Innisfail residents on the route chosen for a proposed power line have not given up the fight.

Innisfail residents on the route chosen for a proposed power line have not given up the fight.

A formal request for a review of the Alberta Utilities Commission’s (AUC) routing decision has been sent. Those with a stake in the project have until Oct. 30 to make submissions to the AUC.

After that deadline, the AUC will decide whether there are grounds for a review of the board’s July routing decision.

Residents in Red Deer’s Pines subdivision are also asking for a review of the decision to keep an upgraded power line along an existing right-of-way behind their homes. The City of Red Deer made its own request for a review of the Pines route on Monday.

AUC spokesman Jim Law said a decision on whether either review will happen follows fairly quickly after the submission deadlines have passed.

“It’s usually fairly expeditious but there is not an established timeline for it,” said Law on Tuesday.

Those making Pines submissions have also been advised to have their information in by Oct. 30, although a specific deadline has not yet been set.

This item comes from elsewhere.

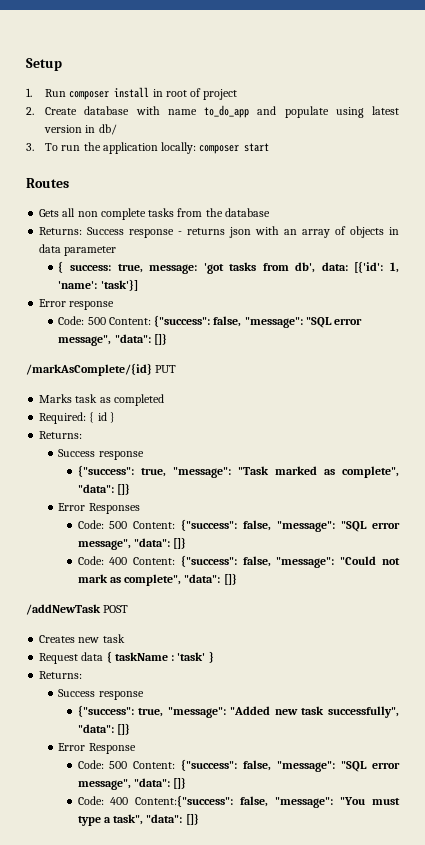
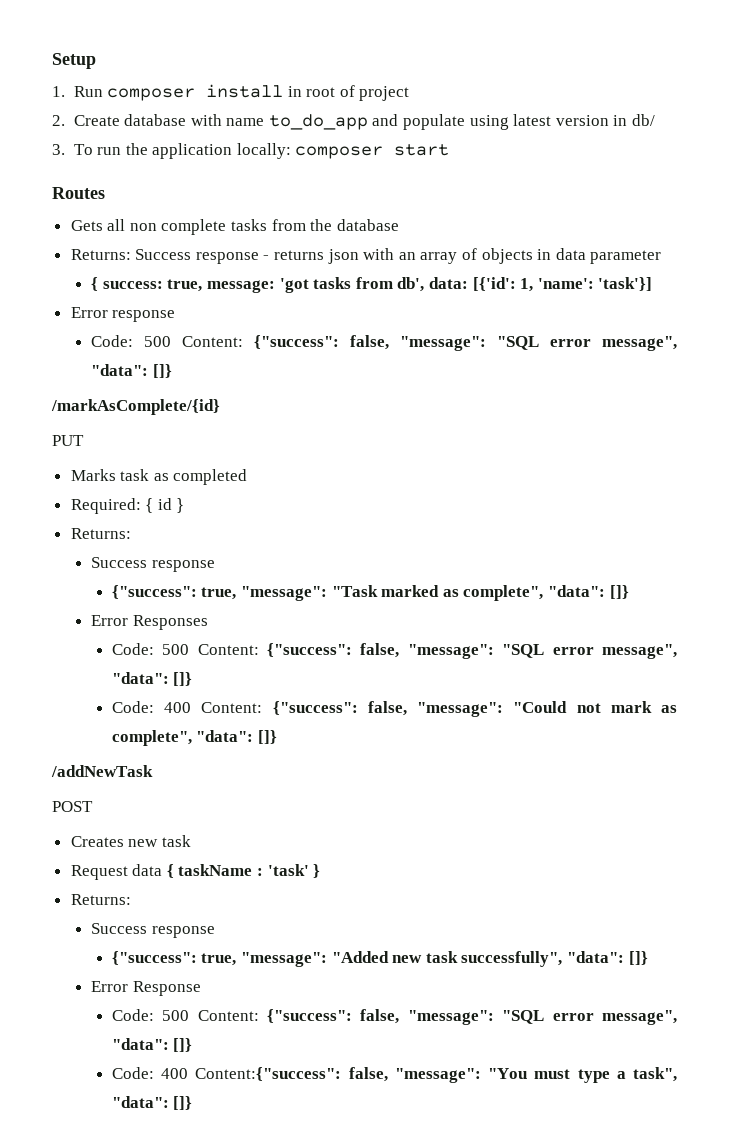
(152, 369) none -> (220, 407) //
(101, 609) none -> (153, 771) //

In Innisfail, residents were split over the best location for the power line. The town and a group of residents known as the Wachter Group supported an alternate route north of town.

Other residents wanted AltaLink’s preferred route in the south end of town.

The AUC picked the alternate route, citing the town’s preference and the impact of the power line on the Woodlands subdivision, which is expected to see 300 to 400 new homes in coming years, as the “driving factors” for the decision.

Residents opposed to the alternate route cited the 138-kilovolt power lines’ impact on property values, visual and noise impacts, concerns about electromagnetic frequency (EMF), and inconvenience to farmers in the area.

Richard Wagers is among those opposed to the chosen route, which will cut across a number of farm quarter sections, including the property his family has farmed since 1949.

Their land has already been “assaulted” by a pair of gas lines and the building of a Hwy 2 in the 1950s.

“We love this land and we don’t really want it to be affected,” he said.

Audrey and Jack Daines want the route changed because it will place power lines across a small lake that has been a temporary home for migratory birds for the 57 years they have lived there.

“It really interferes with the migration,” said Audrey. The Daines have commissioned an environmentalist to do a report on the lake and its feathered residents, which the couple hope they can submit to the AUC as part of a review.